Thursday 31 August 2017

Mayday in Japan

I hold no candle for Mrs May, nearly losing an election to actual commies in a right wing country is unforgivable.

But today the news leads with her saying she will stay on and fight another election. This is classic non-story news. Asked a question she gave an answer to put it to bed, after all she is in Japan, trying to get some sort of trade deal going and also offer re-assurance from the Korean menace.

But our intrepid political reporters never give up,why leave the cosy Westminster bubble stories alone when you can create them on demand like this?

What was the PM supposed to say, anything that indicates hesitation and the media line will be she is wobbling and the next call is to Boris.
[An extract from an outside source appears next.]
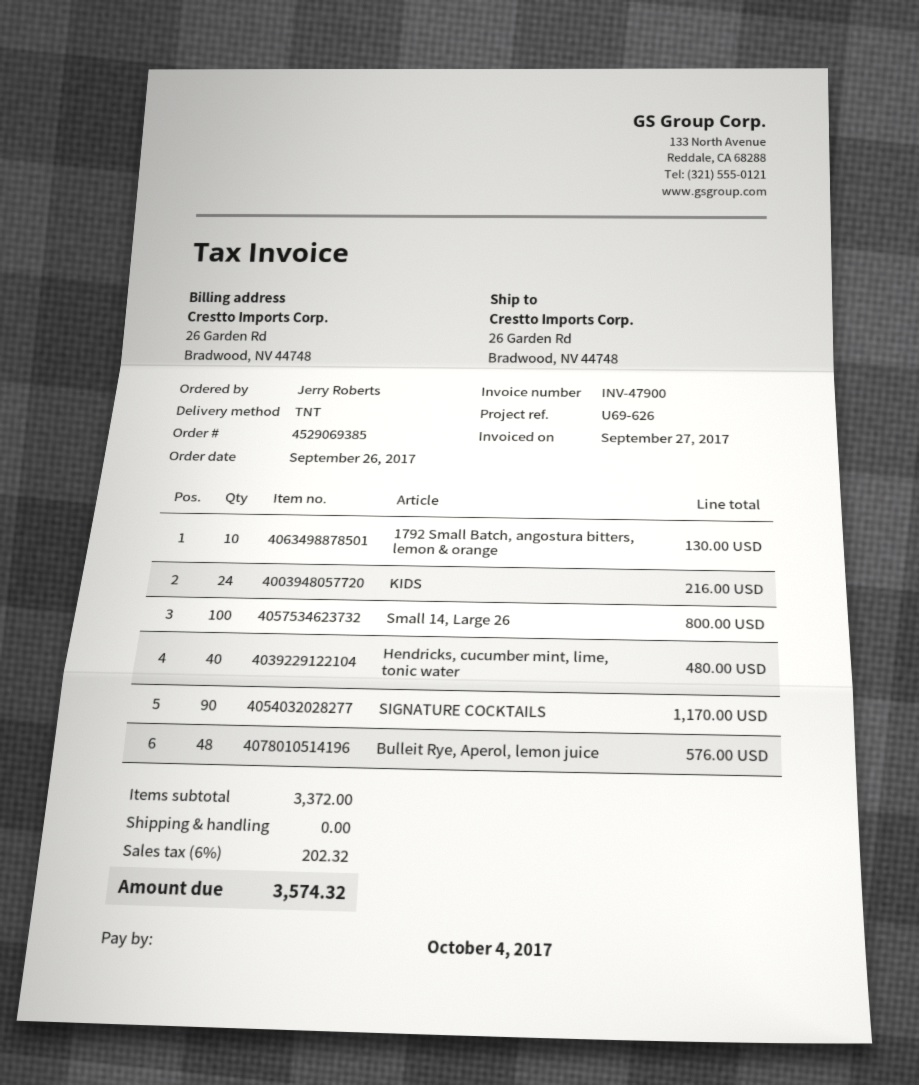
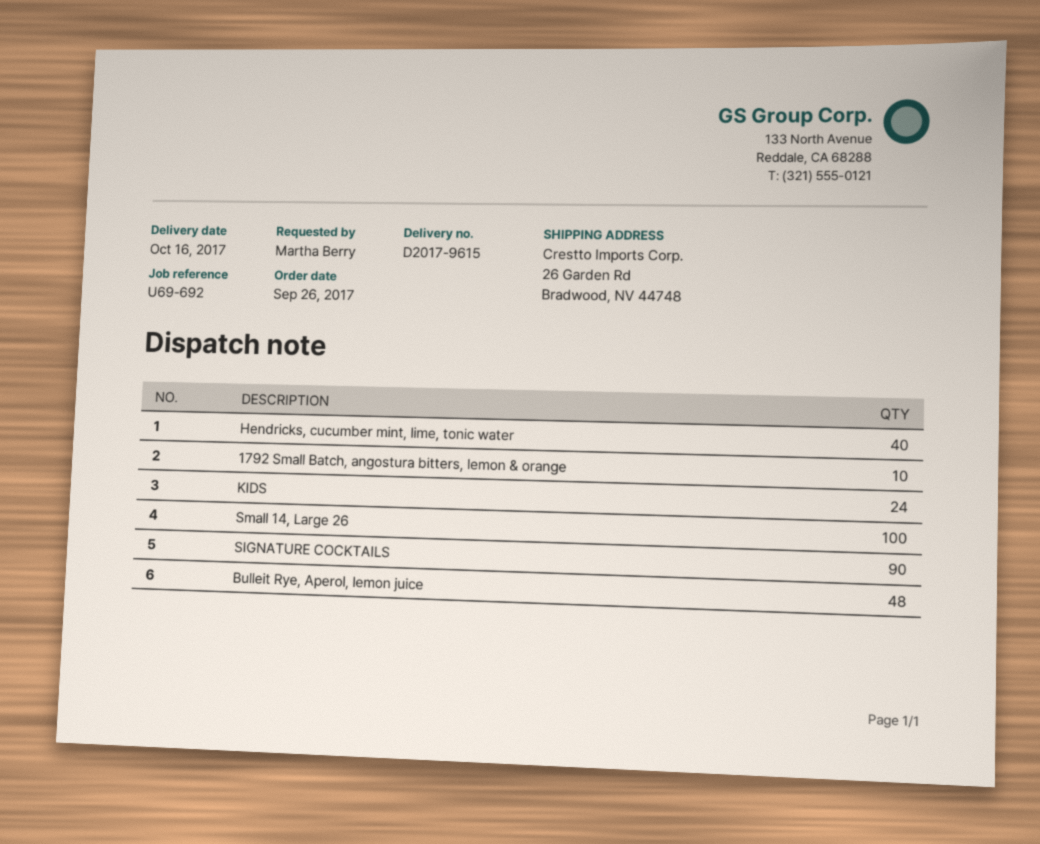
reference: U69-626 -> U69-692
ordered by: Jerry Roberts -> Martha Berry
It is a silly and juvenile game indeed.

Re Japan, nice to see Nissan massively expanding its Sunderland production and aiming to increase the use of U.K. Parts. Good deal struck by the Government there, how strange this does not get a mention in the FT - a quality paper also reduced to juvenile behaviour by its editor.

4 comments:

Bill Quango MP said...

The media, who all know this is a made-up story about nothing, still treat it as if it isn't. the
But even they have been covering it in a weary fashion. Well aware that the answer, "Well what else could she say?" could come from their guest at any moment.

I suspect even the leftie media are keen to move this non-story down the running order as soon as anything even remotely of interest occurs.

Nick Drew said...

"We have a whole lexicon – rhetoric, presentation, “spin” – for the supposedly ephemeral aspects of politics, as if beneath them lurks the noble stuff to which we can somehow return. But what if it has gone, and there is no way of getting it back?"

John Harris in the Graun

Charlie said...

Some real politics involving apparently serious politicians has been taking place in Brussels over the last few days. In today's presser, the mood was flat, but convivial. Various UK journos asked a number of provocative questions. The "best" soundbite they got was Barnier's "you'll know when I'm angry". And that's what the evening news has gone with. No detail on what has been discussed, no reporting on the forward-looking statements made by both sides, no ridiculing of Barnier's suggestion that the UK wants to shape the Single Market after leaving it.

I'm not sure what's in the more parlous state - politics or journalism.

Charlie said...

Re-read regret... "flat but agreeable" would probably have been less contradictory.